### Entries supplied
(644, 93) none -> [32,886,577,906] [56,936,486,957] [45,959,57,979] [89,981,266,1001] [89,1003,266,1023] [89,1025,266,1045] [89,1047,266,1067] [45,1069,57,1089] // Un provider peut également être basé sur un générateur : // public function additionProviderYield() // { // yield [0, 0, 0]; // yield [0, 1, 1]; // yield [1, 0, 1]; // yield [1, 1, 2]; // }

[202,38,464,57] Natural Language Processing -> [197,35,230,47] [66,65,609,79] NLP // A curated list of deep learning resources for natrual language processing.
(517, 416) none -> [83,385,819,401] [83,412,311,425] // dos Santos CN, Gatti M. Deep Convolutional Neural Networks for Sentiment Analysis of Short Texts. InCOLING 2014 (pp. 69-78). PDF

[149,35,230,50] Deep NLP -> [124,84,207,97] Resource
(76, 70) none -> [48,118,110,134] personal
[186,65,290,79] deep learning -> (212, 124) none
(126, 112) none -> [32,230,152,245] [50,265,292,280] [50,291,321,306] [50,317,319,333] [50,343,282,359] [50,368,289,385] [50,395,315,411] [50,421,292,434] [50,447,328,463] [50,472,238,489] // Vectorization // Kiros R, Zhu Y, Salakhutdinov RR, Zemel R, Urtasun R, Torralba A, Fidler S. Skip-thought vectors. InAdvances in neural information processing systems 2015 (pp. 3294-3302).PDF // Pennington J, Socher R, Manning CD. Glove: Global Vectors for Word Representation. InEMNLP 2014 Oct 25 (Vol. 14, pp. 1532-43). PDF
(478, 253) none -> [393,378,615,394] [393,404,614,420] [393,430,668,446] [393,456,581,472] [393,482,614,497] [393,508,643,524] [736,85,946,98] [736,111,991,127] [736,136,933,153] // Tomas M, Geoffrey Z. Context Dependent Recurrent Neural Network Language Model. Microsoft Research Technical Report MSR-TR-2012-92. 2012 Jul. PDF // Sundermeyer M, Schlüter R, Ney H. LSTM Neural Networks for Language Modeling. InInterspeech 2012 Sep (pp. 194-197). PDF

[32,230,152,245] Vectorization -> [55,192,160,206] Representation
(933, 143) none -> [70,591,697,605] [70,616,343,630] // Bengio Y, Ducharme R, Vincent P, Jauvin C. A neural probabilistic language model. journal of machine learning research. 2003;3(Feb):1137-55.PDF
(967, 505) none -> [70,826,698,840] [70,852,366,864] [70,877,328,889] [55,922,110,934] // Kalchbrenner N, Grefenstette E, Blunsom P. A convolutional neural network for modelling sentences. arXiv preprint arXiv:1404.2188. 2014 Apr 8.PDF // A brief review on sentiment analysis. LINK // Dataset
######
» **Task**
Retype the entries above exactly, but only from the line containing "(478, 253) none" through the line containing "(933, 143) none", both included.

» **Reply to the task**
(478, 253) none -> [393,378,615,394] [393,404,614,420] [393,430,668,446] [393,456,581,472] [393,482,614,497] [393,508,643,524] [736,85,946,98] [736,111,991,127] [736,136,933,153] // Tomas M, Geoffrey Z. Context Dependent Recurrent Neural Network Language Model. Microsoft Research Technical Report MSR-TR-2012-92. 2012 Jul. PDF // Sundermeyer M, Schlüter R, Ney H. LSTM Neural Networks for Language Modeling. InInterspeech 2012 Sep (pp. 194-197). PDF

[32,230,152,245] Vectorization -> [55,192,160,206] Representation
(933, 143) none -> [70,591,697,605] [70,616,343,630] // Bengio Y, Ducharme R, Vincent P, Jauvin C. A neural probabilistic language model. journal of machine learning research. 2003;3(Feb):1137-55.PDF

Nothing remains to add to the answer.